*Itemized modification records*.
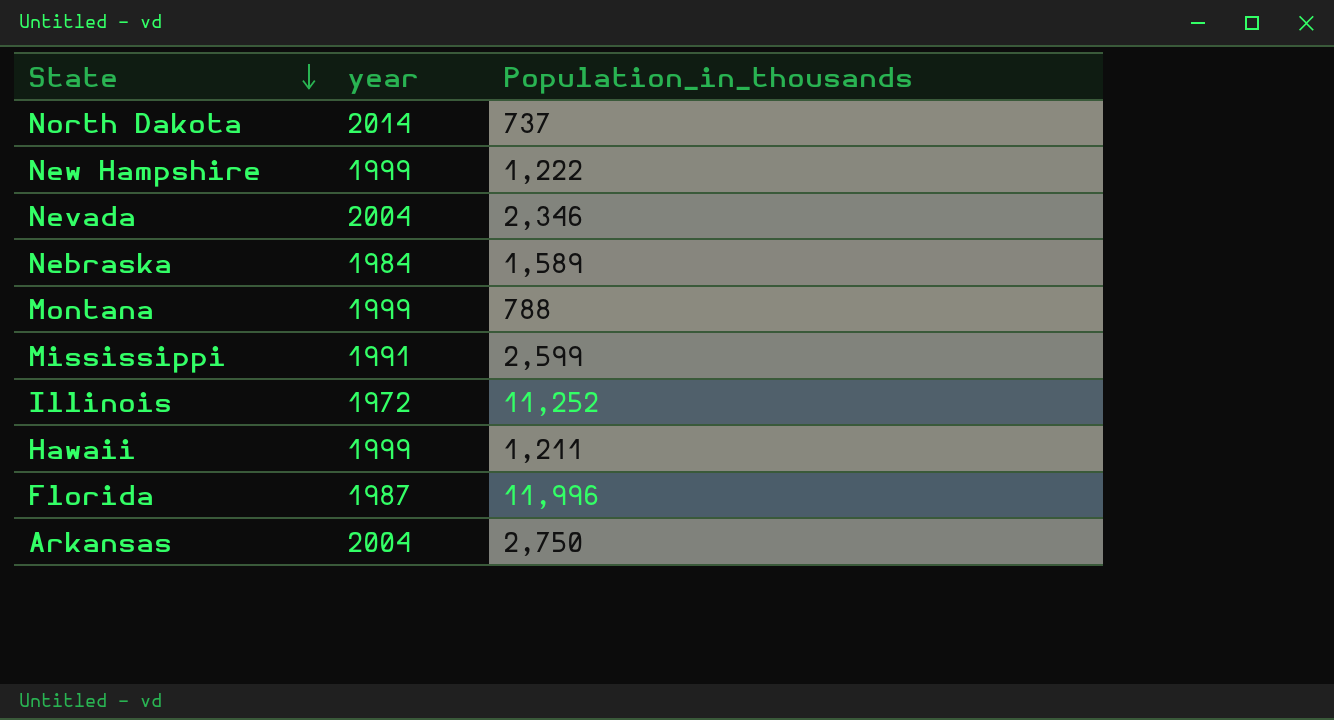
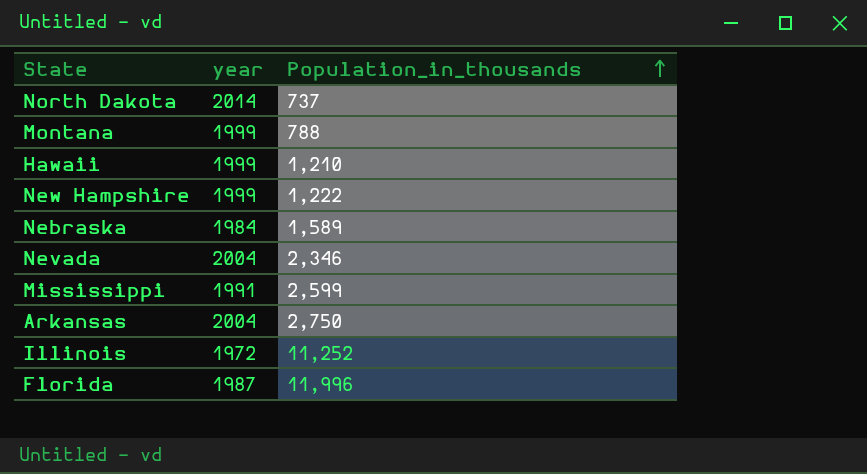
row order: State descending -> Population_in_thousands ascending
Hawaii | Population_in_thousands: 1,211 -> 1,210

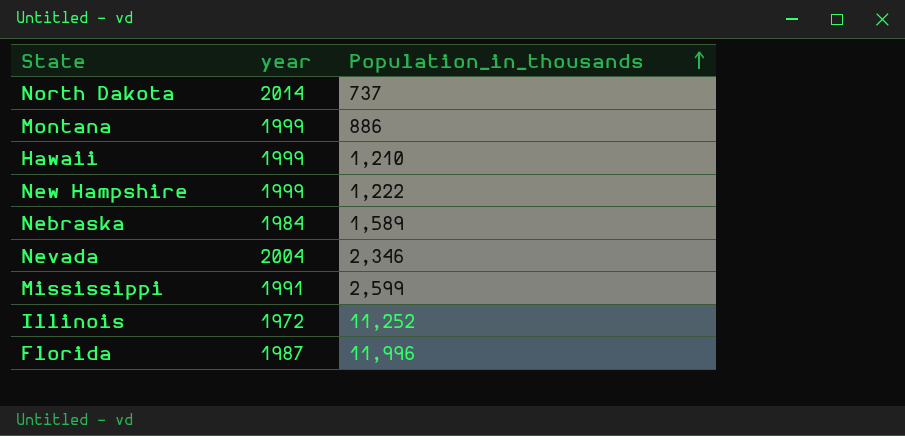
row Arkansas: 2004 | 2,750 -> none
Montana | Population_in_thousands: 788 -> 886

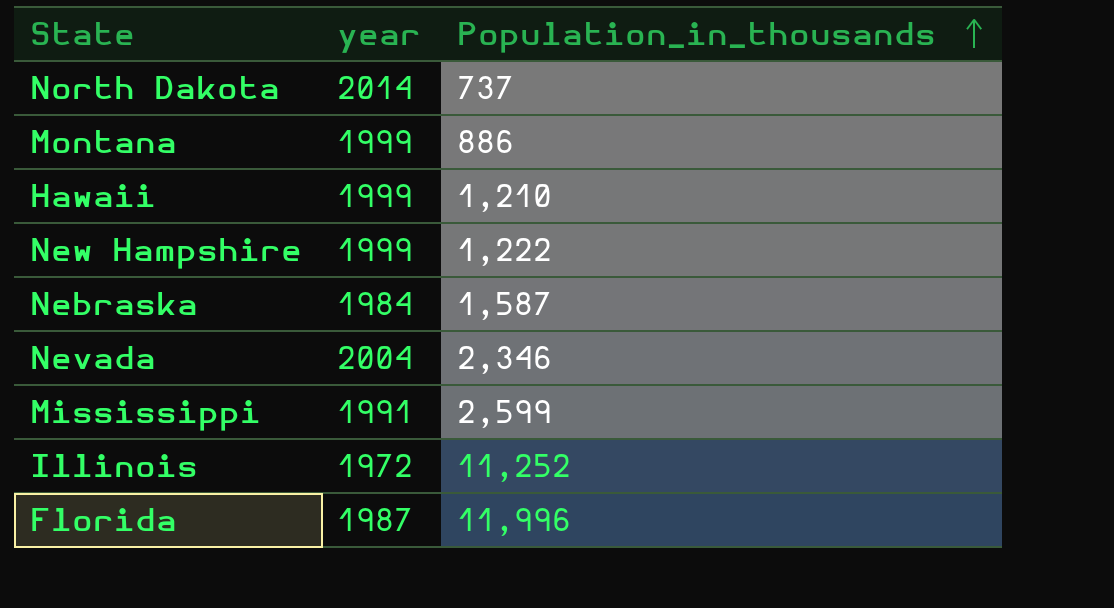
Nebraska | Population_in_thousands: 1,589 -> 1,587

==

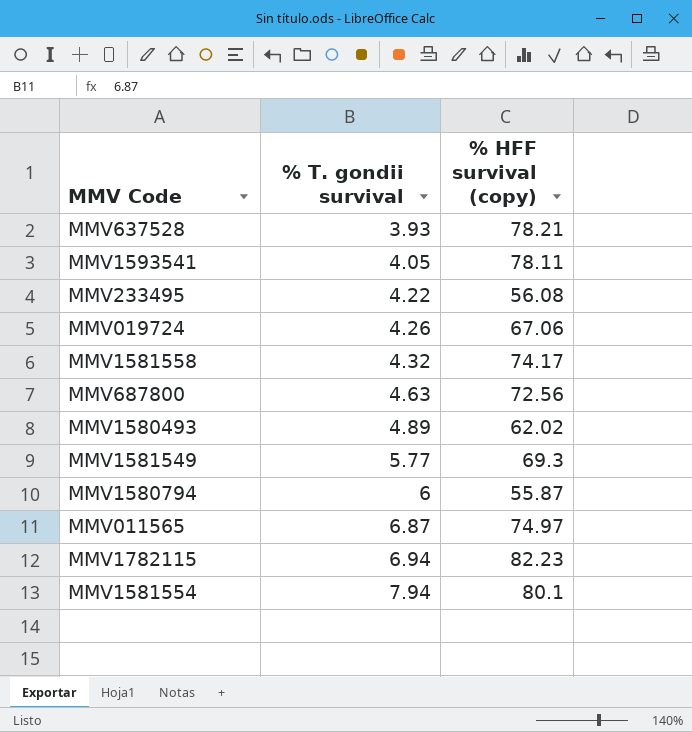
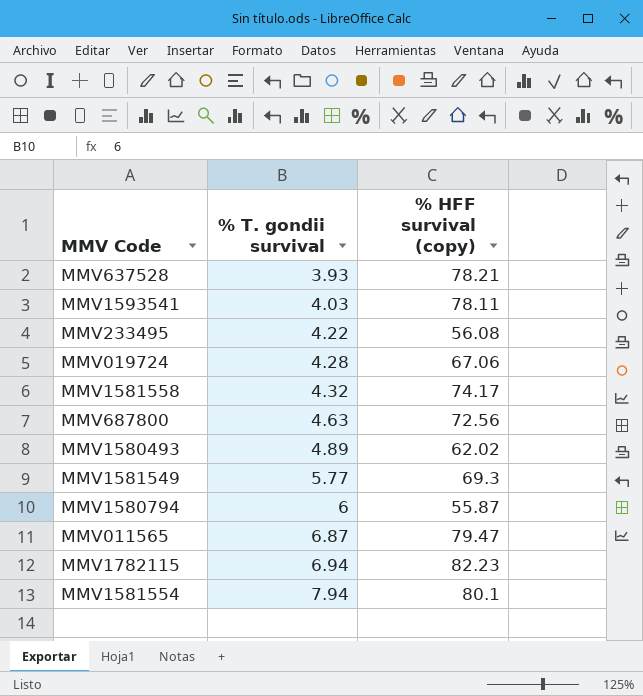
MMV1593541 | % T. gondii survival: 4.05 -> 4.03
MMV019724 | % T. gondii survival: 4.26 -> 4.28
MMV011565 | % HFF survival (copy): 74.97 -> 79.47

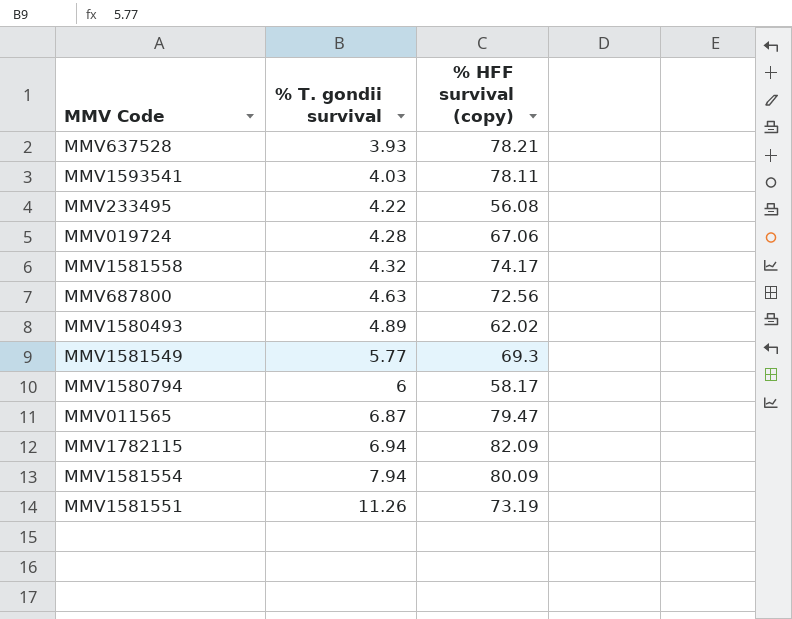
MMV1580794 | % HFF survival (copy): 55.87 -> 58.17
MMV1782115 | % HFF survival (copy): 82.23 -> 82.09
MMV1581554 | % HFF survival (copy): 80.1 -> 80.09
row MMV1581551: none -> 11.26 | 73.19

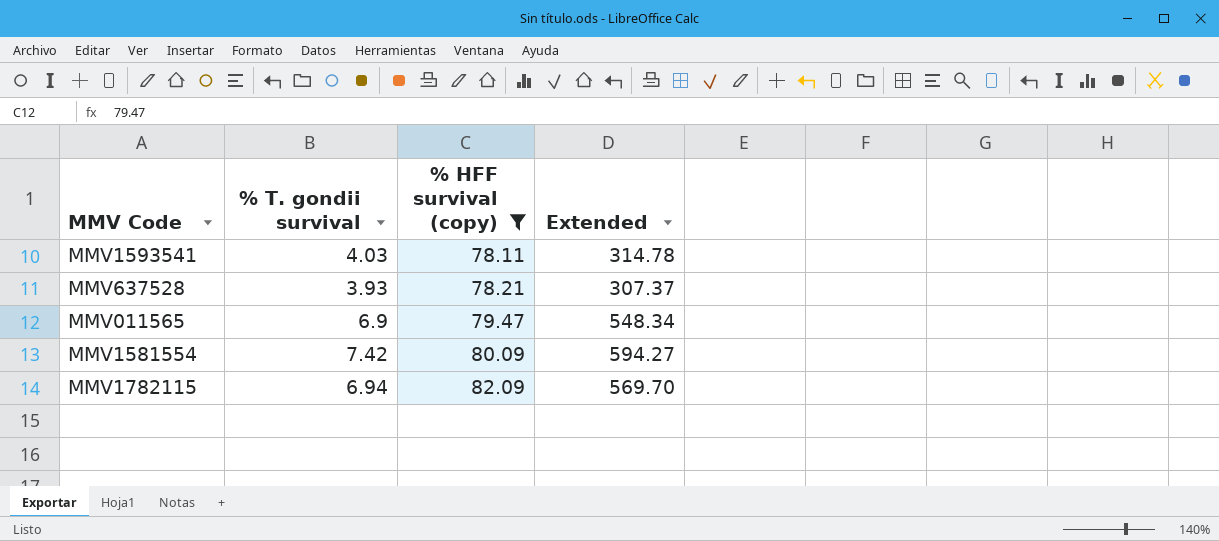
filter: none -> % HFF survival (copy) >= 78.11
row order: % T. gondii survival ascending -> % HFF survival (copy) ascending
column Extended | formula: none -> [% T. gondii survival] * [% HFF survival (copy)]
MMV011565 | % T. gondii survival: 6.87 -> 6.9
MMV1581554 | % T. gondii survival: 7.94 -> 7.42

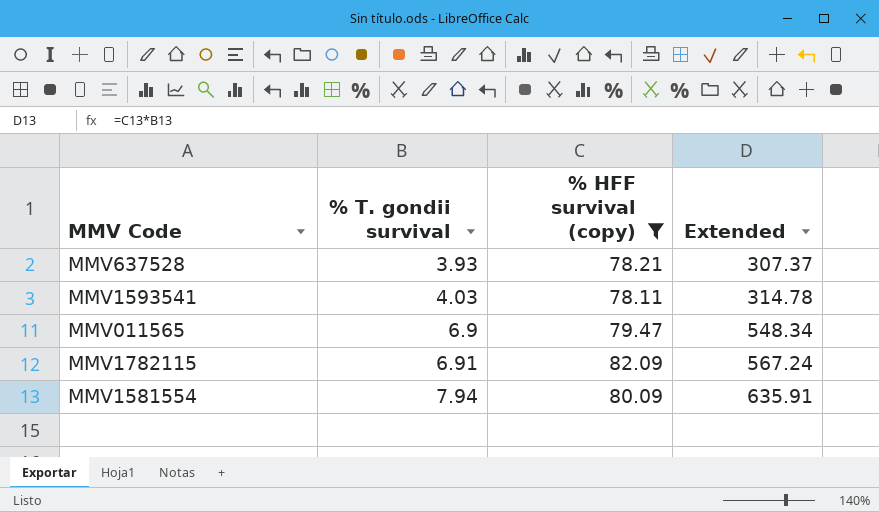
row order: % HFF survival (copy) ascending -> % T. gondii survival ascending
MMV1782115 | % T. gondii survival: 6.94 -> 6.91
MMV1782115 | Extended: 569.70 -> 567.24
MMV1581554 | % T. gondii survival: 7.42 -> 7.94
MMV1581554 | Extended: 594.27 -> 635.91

--

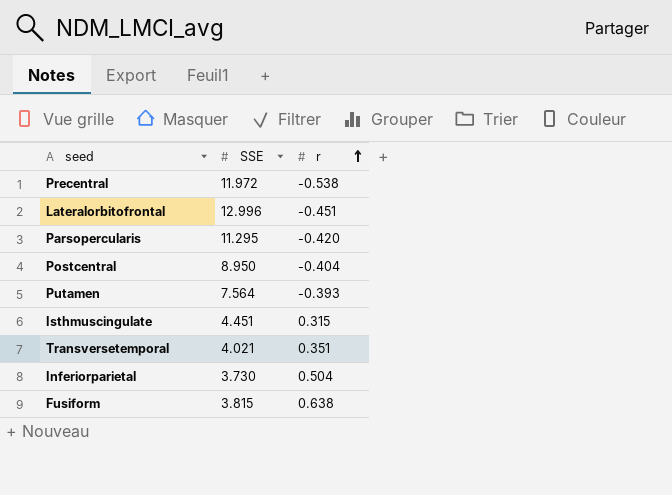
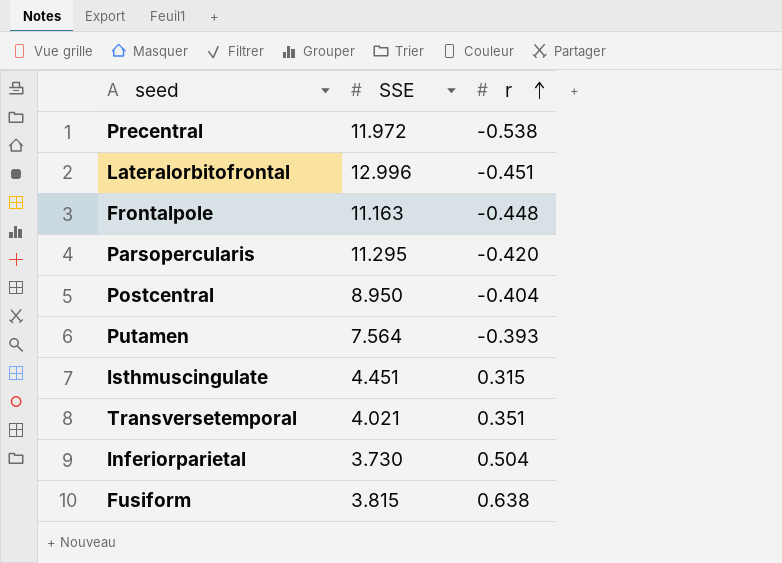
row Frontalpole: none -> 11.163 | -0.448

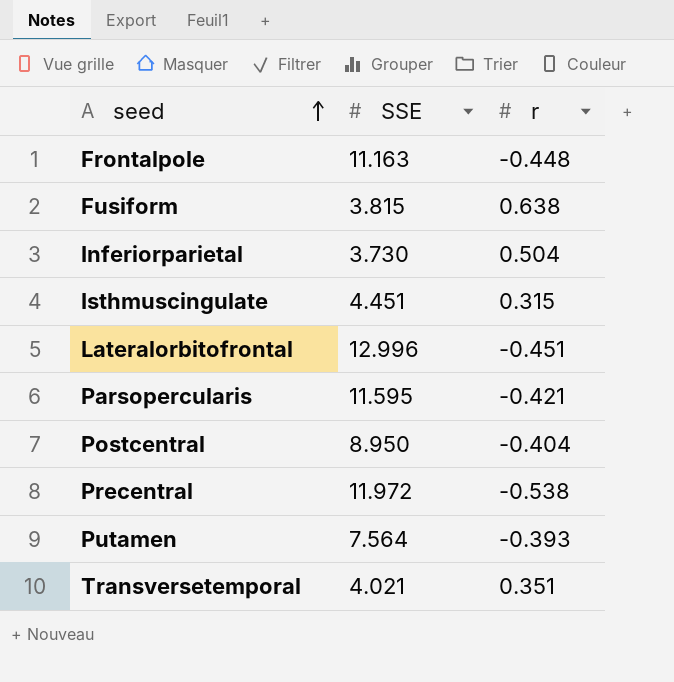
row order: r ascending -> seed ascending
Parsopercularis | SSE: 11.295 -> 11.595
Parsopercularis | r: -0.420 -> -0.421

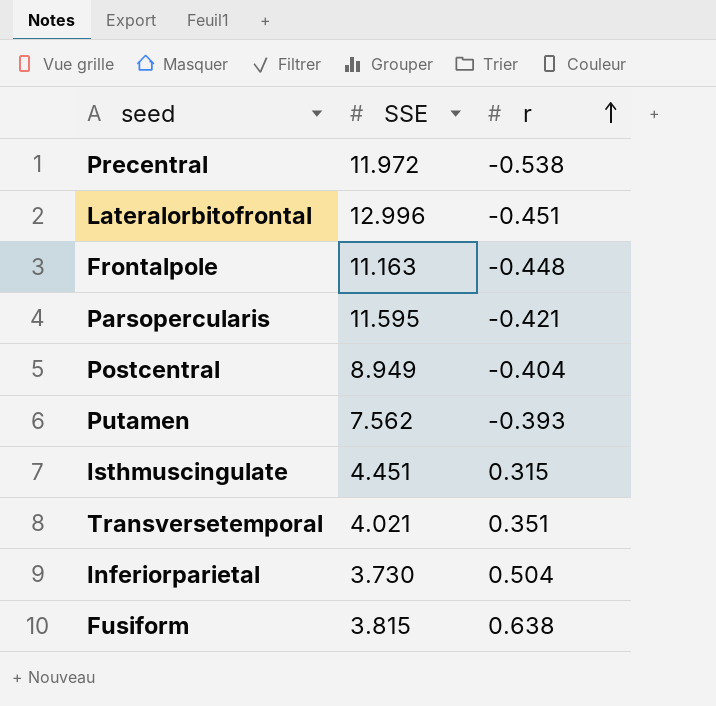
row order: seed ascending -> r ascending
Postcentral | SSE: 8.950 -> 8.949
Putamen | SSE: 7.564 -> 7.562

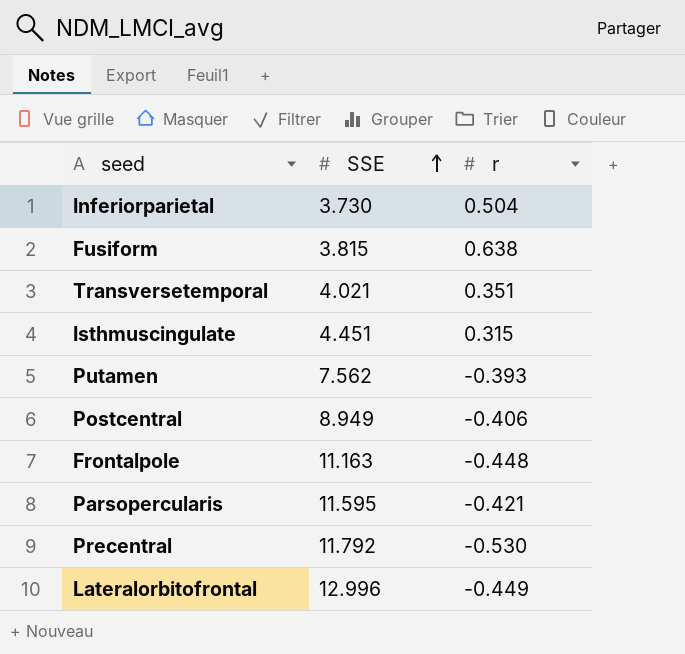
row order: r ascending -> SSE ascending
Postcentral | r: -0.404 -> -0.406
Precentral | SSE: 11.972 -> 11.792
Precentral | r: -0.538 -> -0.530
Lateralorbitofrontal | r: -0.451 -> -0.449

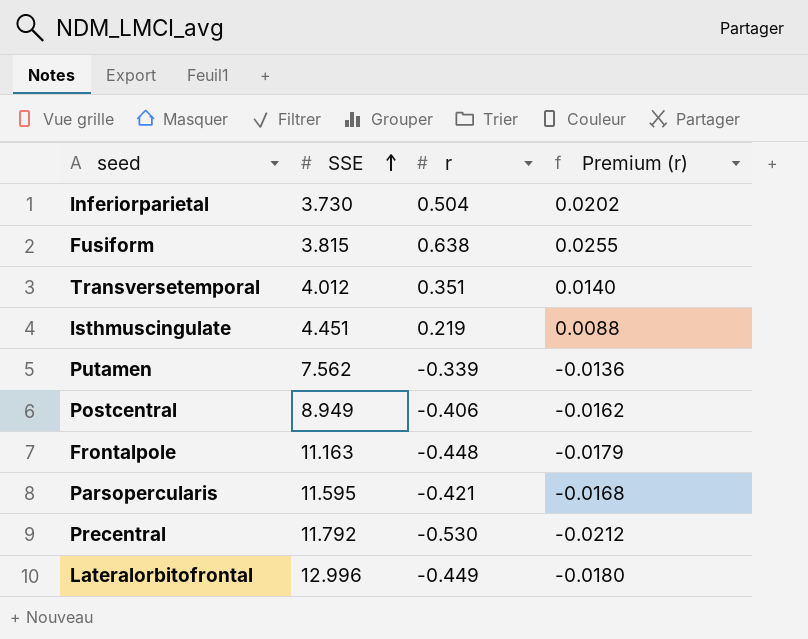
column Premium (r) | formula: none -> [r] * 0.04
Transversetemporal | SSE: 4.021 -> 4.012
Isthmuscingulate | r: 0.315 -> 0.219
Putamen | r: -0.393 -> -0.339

*Aim of the task*. Lines wanted from the entries above: the one with "row order: State", the one with "Nebraska | Population_in_thousands: 1,589", and all lines between. Please copy them exactly, without the pictures and without anything else.

*Result*.
row order: State descending -> Population_in_thousands ascending
Hawaii | Population_in_thousands: 1,211 -> 1,210

row Arkansas: 2004 | 2,750 -> none
Montana | Population_in_thousands: 788 -> 886

Nebraska | Population_in_thousands: 1,589 -> 1,587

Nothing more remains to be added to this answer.